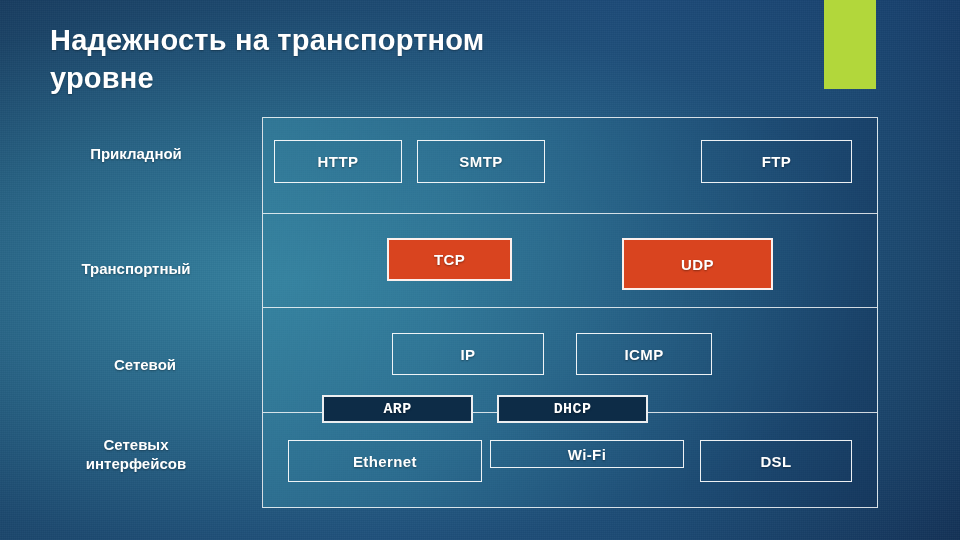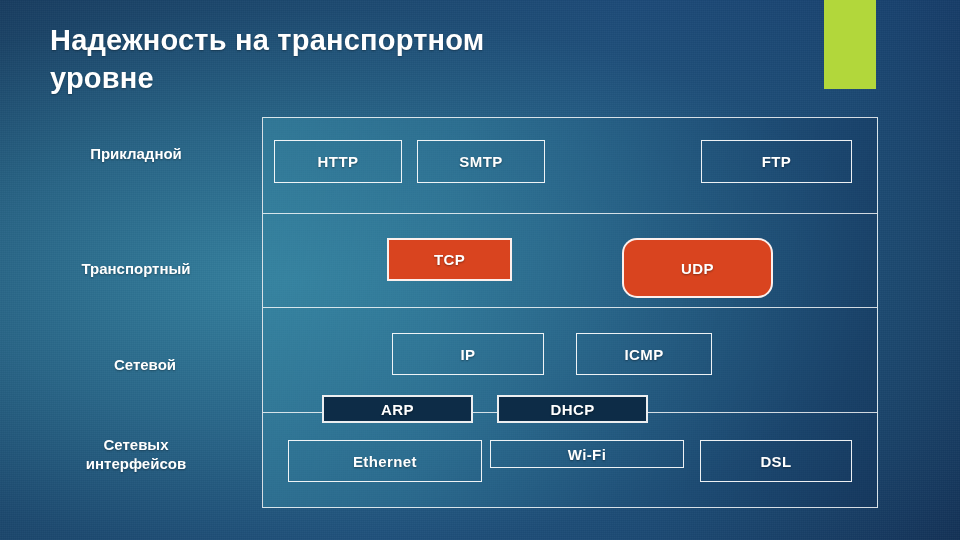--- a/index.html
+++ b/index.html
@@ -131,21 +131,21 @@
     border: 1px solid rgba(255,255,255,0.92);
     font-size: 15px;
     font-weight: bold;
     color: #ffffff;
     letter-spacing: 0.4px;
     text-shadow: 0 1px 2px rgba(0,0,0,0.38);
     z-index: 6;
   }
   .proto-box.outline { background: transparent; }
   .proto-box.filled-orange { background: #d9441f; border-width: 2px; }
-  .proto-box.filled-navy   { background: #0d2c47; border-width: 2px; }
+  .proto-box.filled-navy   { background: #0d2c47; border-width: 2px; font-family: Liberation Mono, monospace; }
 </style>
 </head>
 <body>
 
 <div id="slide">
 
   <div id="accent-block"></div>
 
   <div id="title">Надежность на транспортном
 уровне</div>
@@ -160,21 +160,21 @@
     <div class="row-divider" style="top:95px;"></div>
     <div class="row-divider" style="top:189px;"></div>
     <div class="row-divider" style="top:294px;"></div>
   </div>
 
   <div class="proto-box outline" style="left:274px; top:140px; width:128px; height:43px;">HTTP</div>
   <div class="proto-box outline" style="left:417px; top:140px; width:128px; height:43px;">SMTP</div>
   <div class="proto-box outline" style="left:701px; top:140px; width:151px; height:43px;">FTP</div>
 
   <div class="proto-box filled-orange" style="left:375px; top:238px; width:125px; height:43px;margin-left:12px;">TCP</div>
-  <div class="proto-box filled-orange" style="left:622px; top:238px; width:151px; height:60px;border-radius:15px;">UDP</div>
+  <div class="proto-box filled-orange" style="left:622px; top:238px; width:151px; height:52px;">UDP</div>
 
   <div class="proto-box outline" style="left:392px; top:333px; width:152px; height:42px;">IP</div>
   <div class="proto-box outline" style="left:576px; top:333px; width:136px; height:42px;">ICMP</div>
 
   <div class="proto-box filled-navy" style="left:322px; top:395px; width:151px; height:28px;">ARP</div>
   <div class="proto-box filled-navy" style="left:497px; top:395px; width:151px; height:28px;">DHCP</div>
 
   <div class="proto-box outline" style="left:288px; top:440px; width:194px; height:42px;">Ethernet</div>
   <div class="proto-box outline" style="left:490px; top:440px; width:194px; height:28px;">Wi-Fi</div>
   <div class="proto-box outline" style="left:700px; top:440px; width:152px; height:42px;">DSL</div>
=====
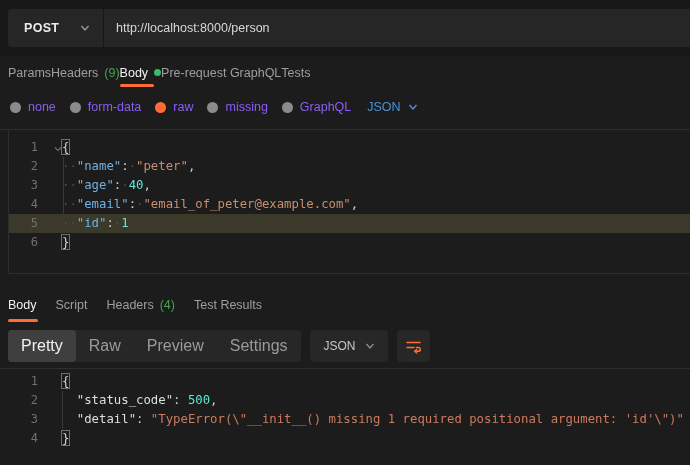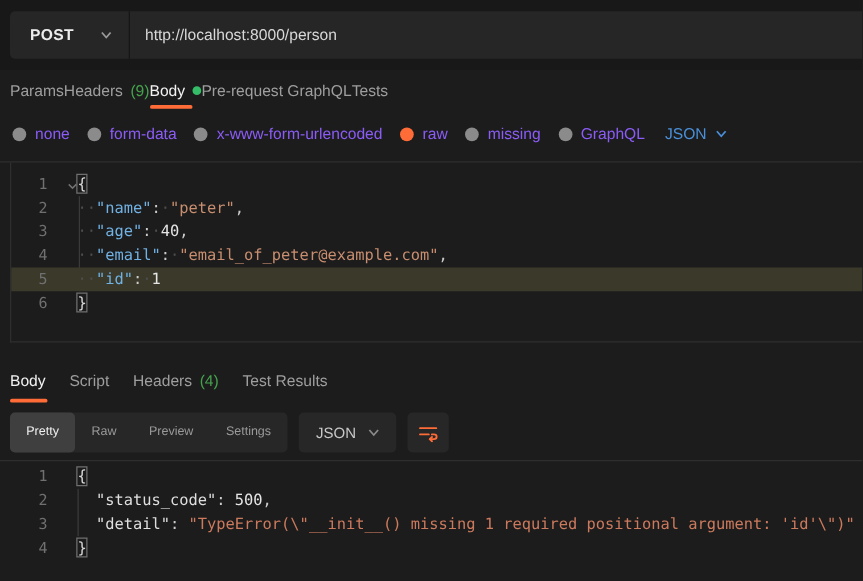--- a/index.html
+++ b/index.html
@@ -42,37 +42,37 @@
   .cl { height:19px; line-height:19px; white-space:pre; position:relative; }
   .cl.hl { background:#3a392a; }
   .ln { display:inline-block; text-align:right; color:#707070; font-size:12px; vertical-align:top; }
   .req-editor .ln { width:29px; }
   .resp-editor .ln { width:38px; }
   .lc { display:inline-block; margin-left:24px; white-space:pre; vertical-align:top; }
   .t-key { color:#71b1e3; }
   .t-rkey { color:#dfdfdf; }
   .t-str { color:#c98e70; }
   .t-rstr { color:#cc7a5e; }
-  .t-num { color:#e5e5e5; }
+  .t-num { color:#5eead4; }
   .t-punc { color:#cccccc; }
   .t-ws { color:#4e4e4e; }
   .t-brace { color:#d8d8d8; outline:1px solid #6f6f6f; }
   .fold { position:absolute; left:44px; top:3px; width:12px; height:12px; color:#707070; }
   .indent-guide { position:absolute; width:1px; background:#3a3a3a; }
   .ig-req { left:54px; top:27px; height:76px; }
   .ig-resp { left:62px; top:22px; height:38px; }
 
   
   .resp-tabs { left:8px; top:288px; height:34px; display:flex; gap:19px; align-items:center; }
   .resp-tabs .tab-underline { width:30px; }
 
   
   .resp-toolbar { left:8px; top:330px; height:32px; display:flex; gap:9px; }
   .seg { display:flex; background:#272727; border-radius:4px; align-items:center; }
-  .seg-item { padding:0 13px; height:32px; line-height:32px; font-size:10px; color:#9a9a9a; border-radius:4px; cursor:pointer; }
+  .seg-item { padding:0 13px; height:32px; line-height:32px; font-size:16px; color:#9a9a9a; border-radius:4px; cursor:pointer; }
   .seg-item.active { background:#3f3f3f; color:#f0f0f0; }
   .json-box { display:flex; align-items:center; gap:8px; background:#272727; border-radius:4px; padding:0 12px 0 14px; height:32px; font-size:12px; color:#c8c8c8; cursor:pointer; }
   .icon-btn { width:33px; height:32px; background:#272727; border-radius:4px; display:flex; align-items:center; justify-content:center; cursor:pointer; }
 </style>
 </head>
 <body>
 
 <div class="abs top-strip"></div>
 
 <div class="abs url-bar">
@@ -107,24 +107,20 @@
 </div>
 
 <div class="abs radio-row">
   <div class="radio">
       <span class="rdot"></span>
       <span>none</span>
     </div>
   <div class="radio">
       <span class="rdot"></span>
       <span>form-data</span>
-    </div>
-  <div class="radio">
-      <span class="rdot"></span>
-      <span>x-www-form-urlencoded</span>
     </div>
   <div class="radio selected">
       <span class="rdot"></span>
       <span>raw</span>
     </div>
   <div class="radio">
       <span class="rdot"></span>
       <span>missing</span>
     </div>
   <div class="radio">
=====
Exercise
Reproduce every line from the listing above that holds the word "background".

Your response
   .proto-box.outline { background: transparent; }
   .proto-box.filled-orange { background: #d9441f; border-width: 2px; }
-  .proto-box.filled-navy   { background: #0d2c47; border-width: 2px; }
+  .proto-box.filled-navy   { background: #0d2c47; border-width: 2px; font-family: Liberation Mono, monospace; }
   .cl.hl { background:#3a392a; }
   .indent-guide { position:absolute; width:1px; background:#3a3a3a; }
   .seg { display:flex; background:#272727; border-radius:4px; align-items:center; }
   .seg-item.active { background:#3f3f3f; color:#f0f0f0; }
   .json-box { display:flex; align-items:center; gap:8px; background:#272727; border-radius:4px; padding:0 12px 0 14px; height:32px; font-size:12px; color:#c8c8c8; cursor:pointer; }
   .icon-btn { width:33px; height:32px; background:#272727; border-radius:4px; display:flex; align-items:center; justify-content:center; cursor:pointer; }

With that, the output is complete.